Everything MySQL

A great place to be!

Well, the answer I always get is "DROP". Then I would say... "what if you wanted to preserve your data?" It is very common for DBAs to think only in terms of what is obviously available in MySQL, ALTER, than all of the tools that are really there. I have been placed in situations in many companies where ALTER was just not the way to go.
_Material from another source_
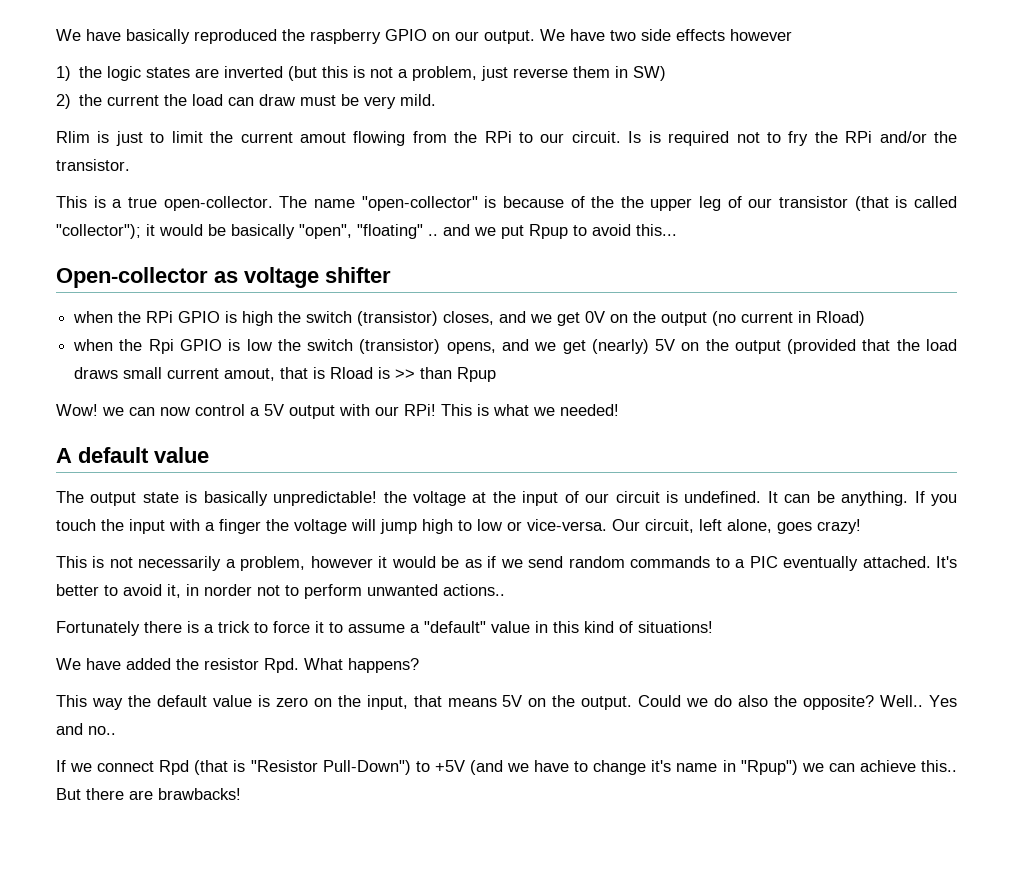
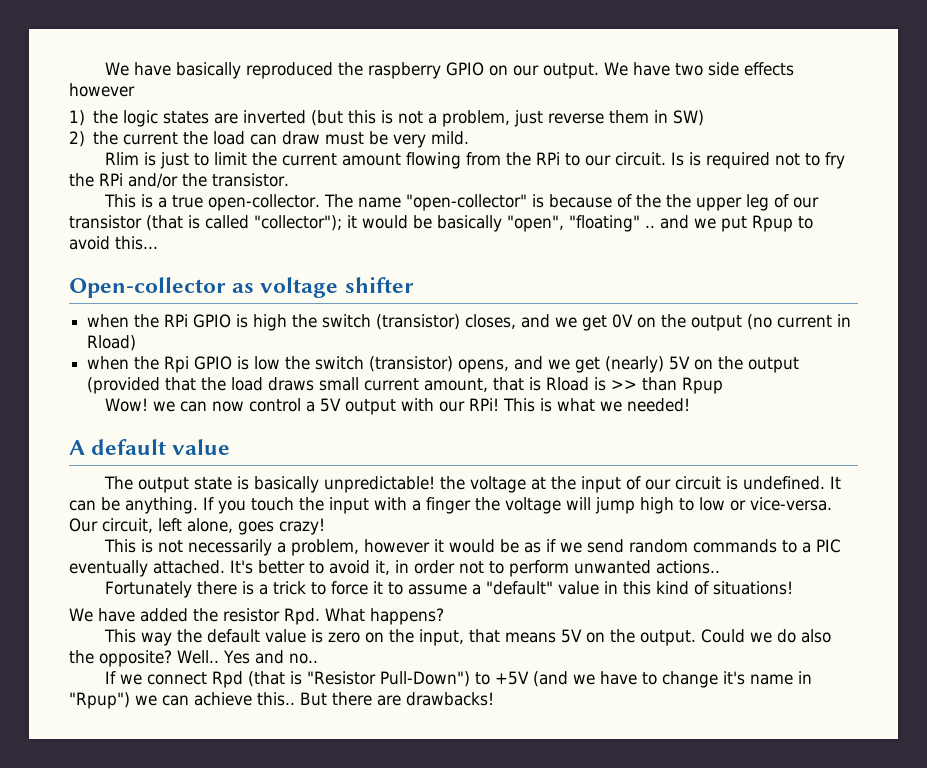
[299,132,346,143] amout -> [341,153,401,166] amount
[224,368,276,381] amout, -> [424,378,489,392] amount,
[204,584,252,596] norder -> [414,560,455,574] order
[158,788,241,800] brawbacks! -> [406,692,494,706] drawbacks!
Given the amount of MySQL usage throughout the WEB2.0/IT industry and the fact that data sets seem to keep growing... I have come up with a great solution to ALTERING large data sets. Please keep in mind that this is an old feature of MySQL and was a great "lightning speech" at the Percona conference in 04/08.

-- THE TABLE
mysql> use test;
mysql> show table status like 't1'\\\\G
*************************** 1. row ***************************
Name: t1
Engine: InnoDB
Version: 10
Row_format: Compact
Rows: 892130
Avg_row_length: 6544
Data_length: 5838471168
Max_data_length: 0
Index_length: 213909504
Data_free: 9437184
Auto_increment: NULL
Create_time: 2009-09-09 15:50:32
Update_time: NULL
Check_time: NULL
Collation: latin1_swedish_ci
Checksum: NULL
Create_options:
Comment:
1 row in set (0.35 sec)

mysql> CREATE TABLE `t1` (
`id` varchar(32) NOT NULL,
`id0` varchar(32) DEFAULT NULL,
`id1` varchar(32) DEFAULT NULL,
`intcol1` int(32) DEFAULT NULL,
...
`intcol10` int(32) DEFAULT NULL,
`charcol1` varchar(128) DEFAULT NULL,
...
`charcol30` varchar(128) DEFAULT NULL,
PRIMARY KEY (`id`),
UNIQUE KEY `id0` (`id0`),
UNIQUE KEY `id1` (`id1`)
) ENGINE=InnoDB DEFAULT CHARSET=latin1;
Query OK, 0 rows affected (0.14 sec)

-- TABLE SIZE
mysql> select ((5838471168+213909504)/1024/1024/1024) as TBL_IN_GB;
+----------------+
| TBL_IN_GB |
+----------------+
| 5.636718750000 |
+----------------+
1 row in set (0.00 sec)

-- TESTING ALTER
mysql> alter table t1 modify charcol1 varchar(255);
Query OK, 800059 rows affected (25 min 42.40 sec)
Records: 800059 Duplicates: 0 Warnings: 0

OBSERVATIONS:
Big suprise, right... the table space doubled and it took a bit of time!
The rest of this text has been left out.